__What to work on__
Using "username" as the search string, find the matching lines below and copy them.

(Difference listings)

• • • •

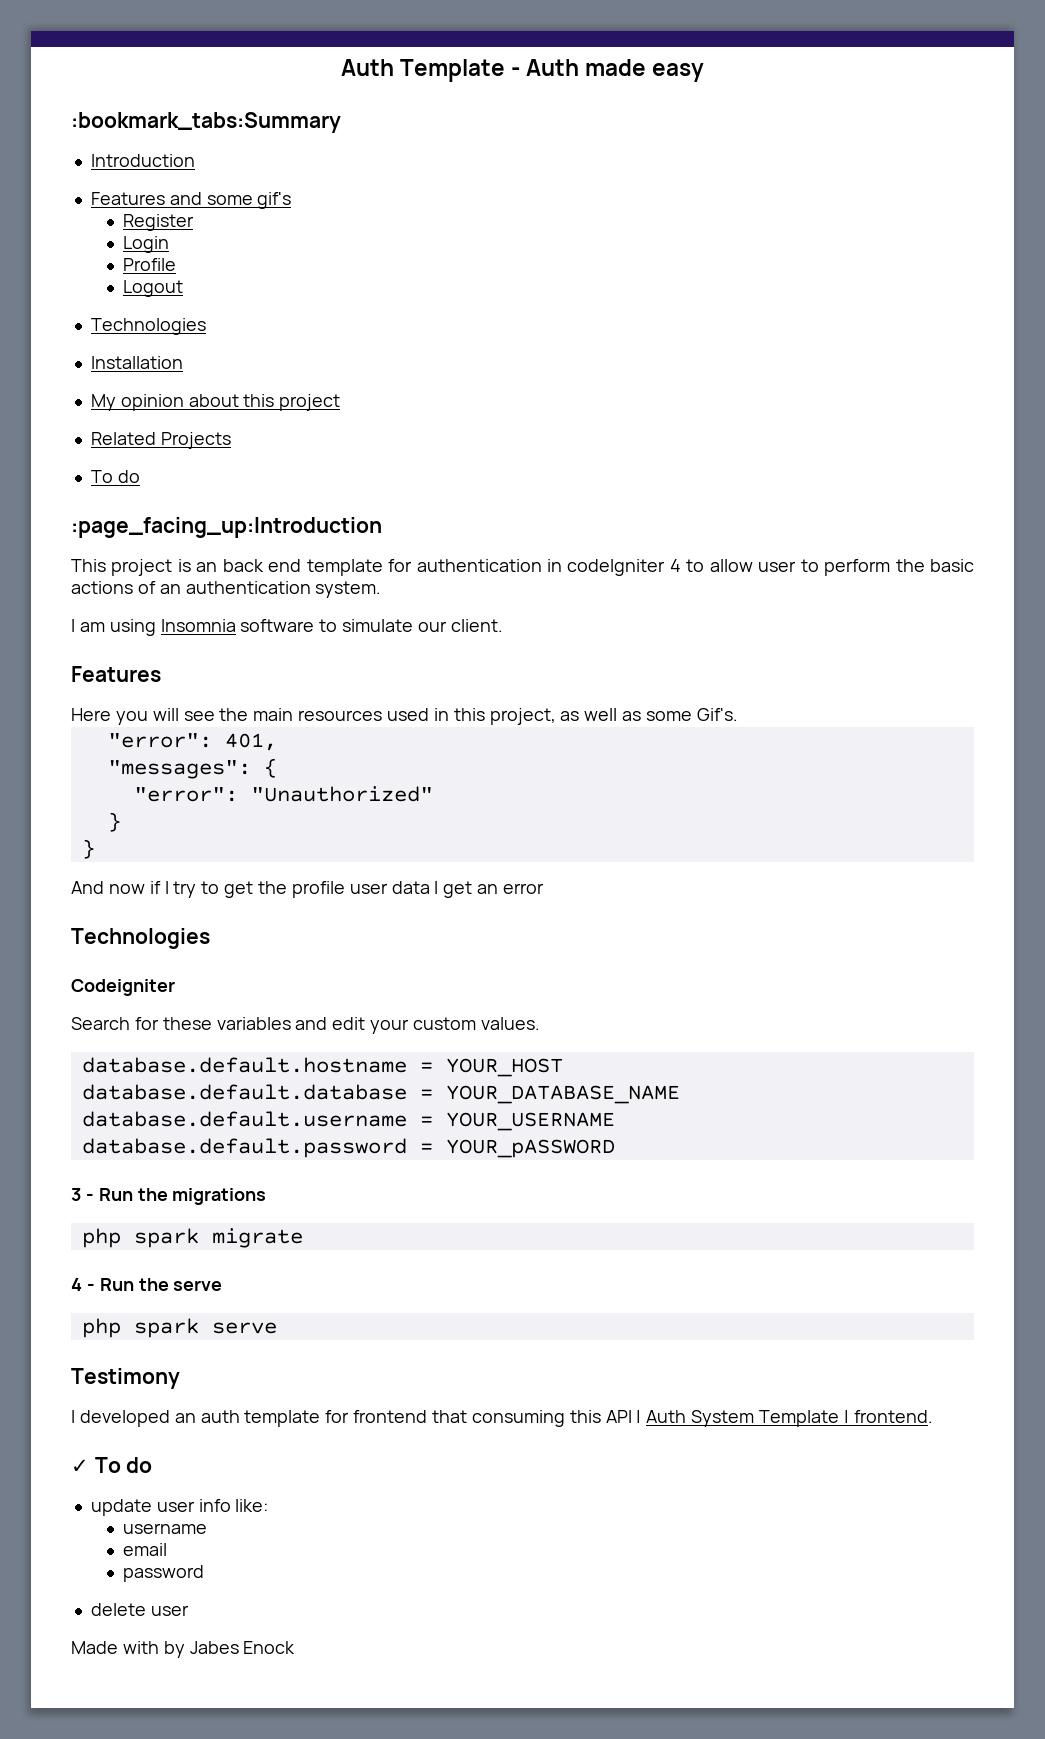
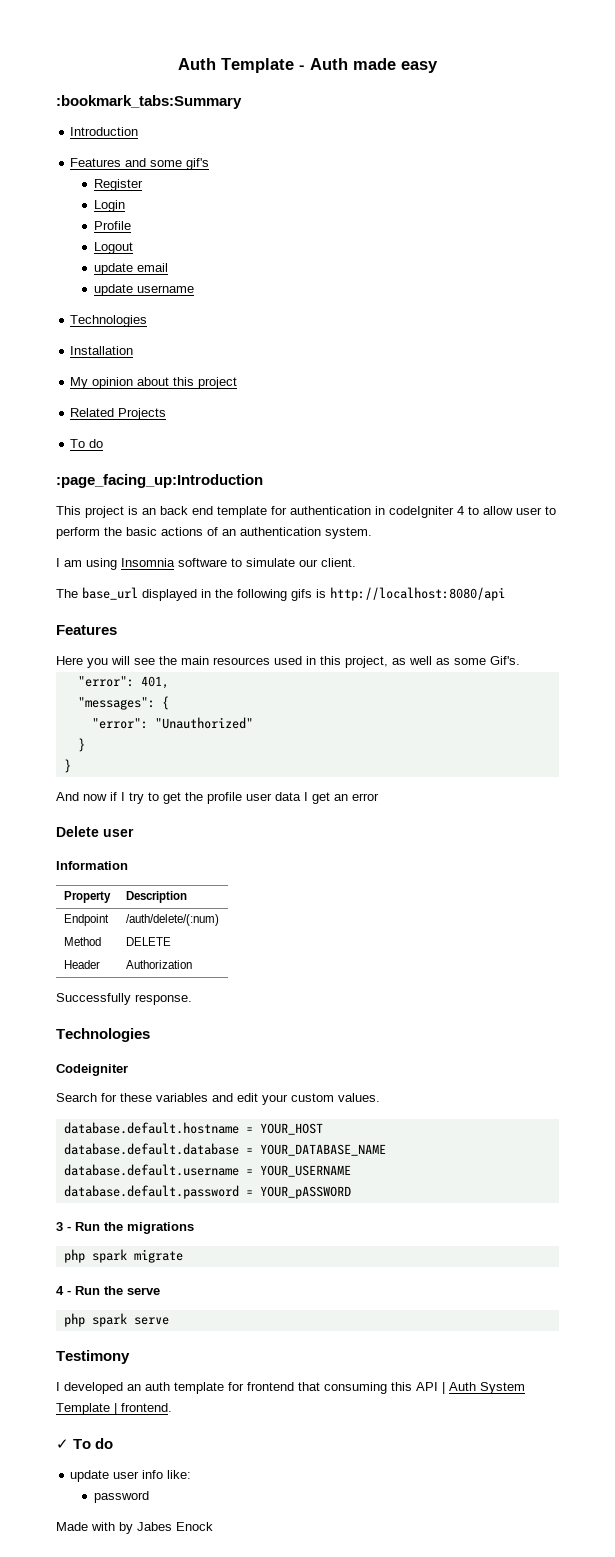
+ update email
+ update username
+ The base_url displayed in the following gifs is http://localhost:8080/api
+ Delete user
+ Information
+ Property | Description
+ Endpoint | /auth/delete/(:num)
+ Method | DELETE
+ Header | Authorization
+ Successfully response.
- username
- email
- delete user

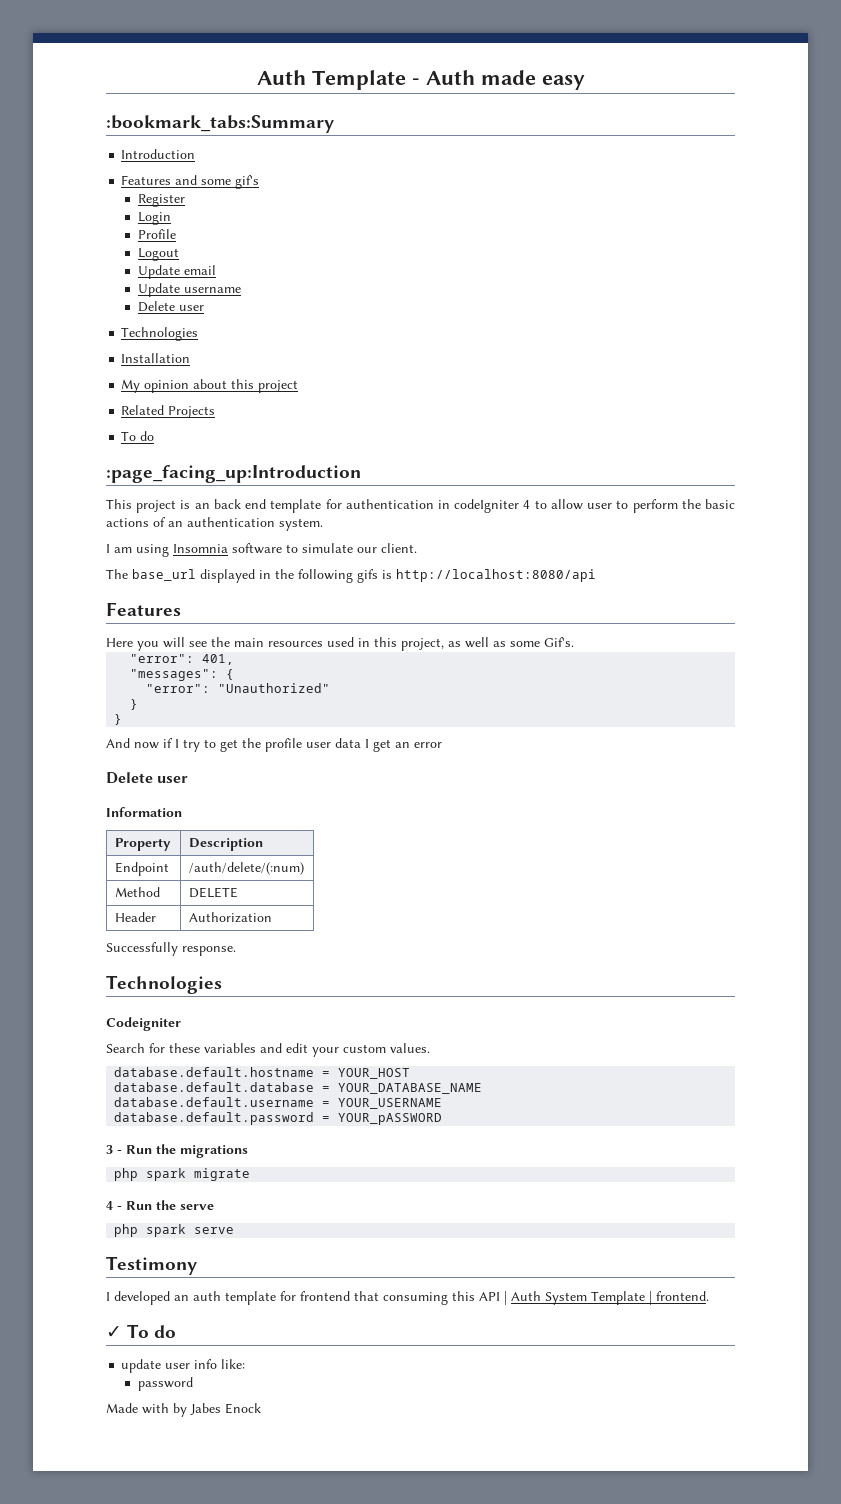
- update email
+ Update email
- update username
+ Update username
+ Delete user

• • • •

__Reply to the task__
+ update username
- username
- update username
+ Update username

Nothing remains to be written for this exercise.